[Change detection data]
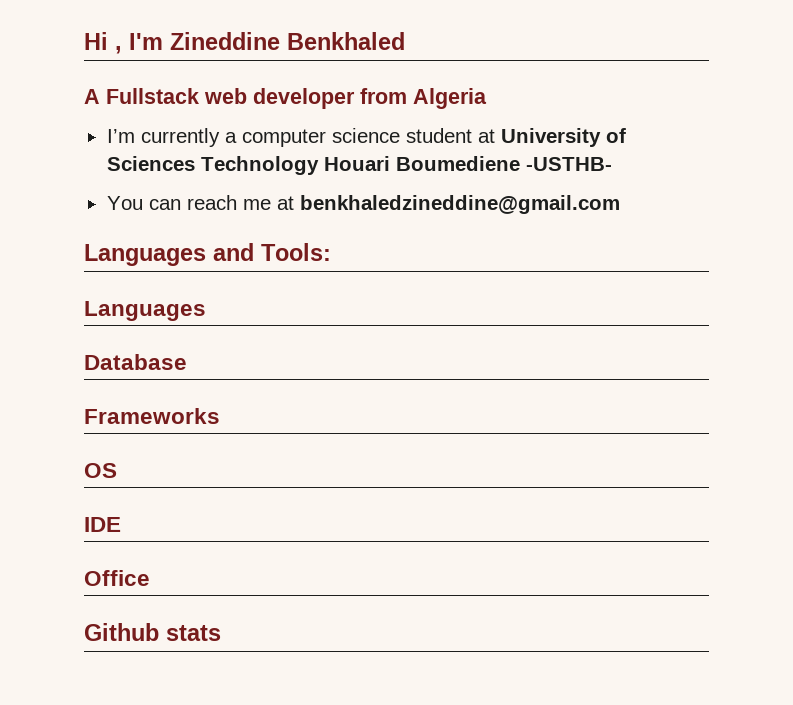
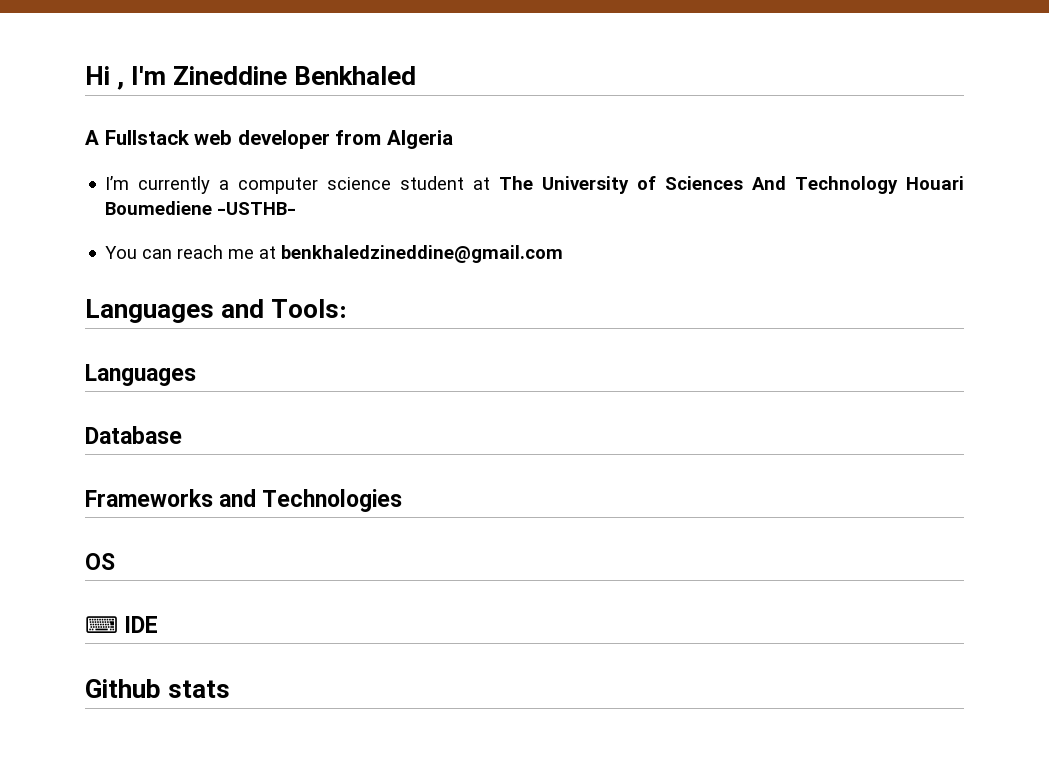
(495, 136) none -> [499,176,534,190] The
(195, 163) none -> [752,176,787,190] And
(220, 416) none -> [219,489,403,512] and Technologies
(117, 470) none -> [85,616,118,633] ⌨
[84,570,150,586] // Office -> (159, 624) none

How to complete this task →
Go through the records above and write out every line exactly, passing over the pictures.

Answer box →
(495, 136) none -> [499,176,534,190] The
(195, 163) none -> [752,176,787,190] And
(220, 416) none -> [219,489,403,512] and Technologies
(117, 470) none -> [85,616,118,633] ⌨
[84,570,150,586] // Office -> (159, 624) none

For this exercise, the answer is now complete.